“Quando fu eletto Papa il cardinale Roncalli, patriarca di Venezia, alcuni, per la sua età avanzata, sentenziarono che il suo sarebbe stato un pontificato di transizione. Non conosciamo il pensiero degli elettori, possiamo però dire che diverso era il disegno di Dio. All’inizio del nuovo pontificato, mentre molti cercavano di scorgerne la nota caratteristica, la svelò il Papa stesso. Tre mesi dopo l’elezione, Giovanni XXIII il 25 gennaio 1959 ai cardinali, riuniti nella sala capitolare del monastero benedettino di S. Paolo, annunziò la sua decisione di celebrare un concilio ecumenico. La risoluzione era scaturita dalla costatazione della crisi, causata nella società moderna dal decadimento dei valori spirituali e morali”. Così esordisce Vincenzo Carbone in una sua riflessione sul Vaticano II, che fu definito “fiore di inaspettata primavera”. Cosa resta oggi di quel fiore? Quali sono stati i frutti del Concilio? È ancora attuale parlarne o è tempo di accantonarlo? Sono in tanti a porsi questi quesiti a 50 anni dall’annuncio di Giovanni XXIII. Anche la nostra Comunità è chiamata ad interpellarsi, non foss’altro che per riscoprirne lo spirito di autentica apertura al mondo, di svecchiamento della tradizione a favore di un nuovo modo di essere Chiesa in cammino verso la Gerusalemme celeste a fianco di ogni uomo. Una Chiesa capace di parlare alla mente e al cuore degli uomini del XX secolo, questa fu la scommessa di Giovanni XXIII, il quale, alla secolarizzazione e all’ateismo strisciante non si contrappose con l’inappellabilità dei dogmi, imponendo la propria verità a scapito del dialogo, ma con un semplice invito ad accogliere la luce del Vangelo, ad approfondire la buona notizia di un Dio infinitamente buono. Il dialogo e la tolleranza sono strumenti di pace e di crescita, né le proprie convinzioni possono essere imposte senza far danno alle coscienze e minare persino le proprie buone ragioni.

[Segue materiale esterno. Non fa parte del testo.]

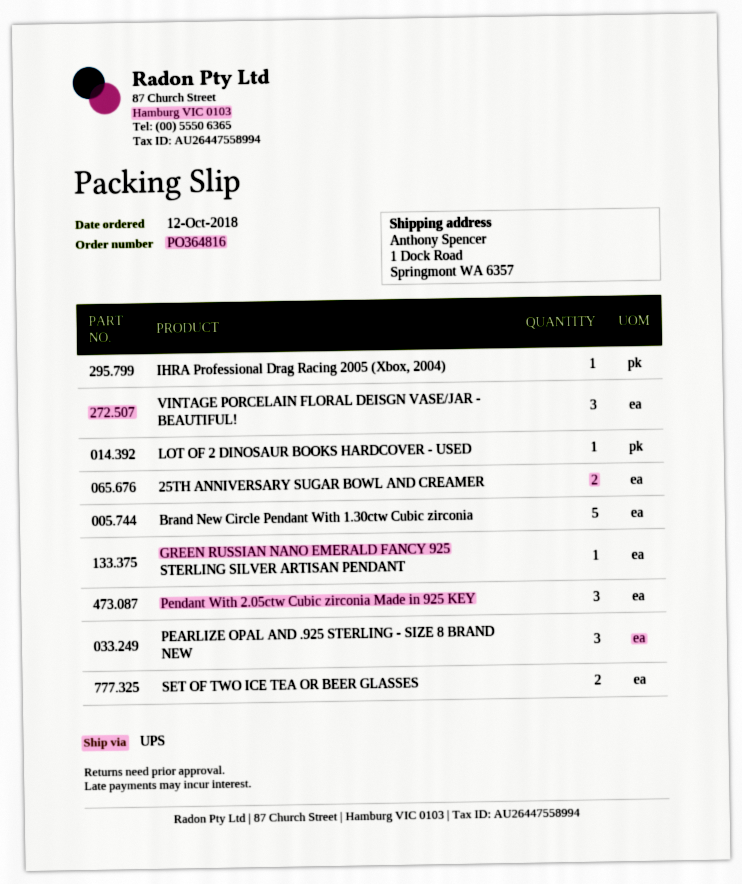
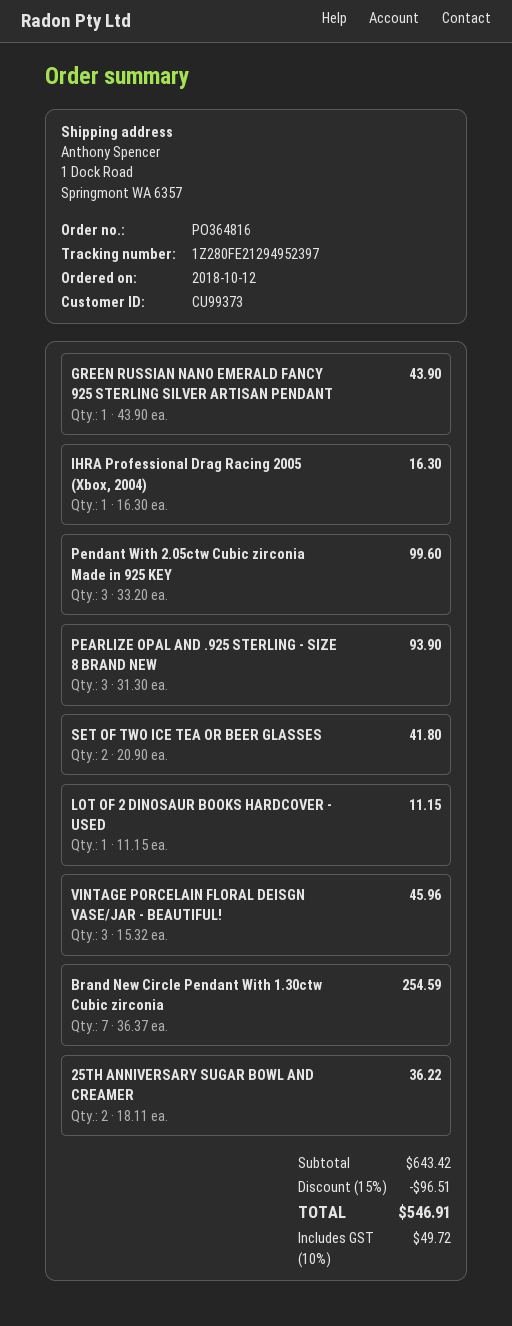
Brand New Circle Pendant With 1.30ctw Cubic zirconia: 5 -> 7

Ogni imposizione si muta in opposizione e rifiuto, anche quando ha solidi fondamenti
di verità e bontà. Molto meglio quindi dialogare e confrontarsi, predisporsi a scorgere semi di verità e di libertà anche nelle posizioni più distanti dalle nostre. Il fine del Vangelo è la libertà e la felicità della persona umana, per cui ne è drammatica distorsione ogni idea, parola, atteggiamento che invece lo rendesse infelice e servo di qualcuno o di qualcosa, finanche della religione malamente intesa. Il cattolicesimo è la religione della libertà, non della intolleranza o della schiavitù. In un’epoca di miti, quindi di dèi che schiavizzano (sesso, potere, denaro), il Vangelo non si pone in antitesi alla gioia, anzi ne è il trattato per eccellenza. Giovanni Paolo II ha affermato che il Vaticano II “resta l’avvenimento fondamentale della vita della Chiesa contemporanea; fondamentale per l’approfondimento delle ricchezze affidatele da Cristo; fondamentale per il contatto fecondo con il mondo contemporaneo in una prospettiva d’evangelizzazione e di dialogo ad ogni livello con tutti gli uomini di retta coscienza”.
Occorre quindi vivificare lo spirito del Vaticano II, non lasciando marcire in noi le buone disposizioni ad essere comunità in dialogo con il mondo, attraverso la carità e la tolleranza, che sono maturate in noi grazie al Concilio. Se la Chiesa possiede già la Verità, che è il Cristo, non si dimentichi che anch’essa è impegnata, giorno dopo giorno, a comprenderla sempre meglio e più in profondità. Non tanto per ergersi a detentrice di essa, ma per porsi umilmente al suo servizio.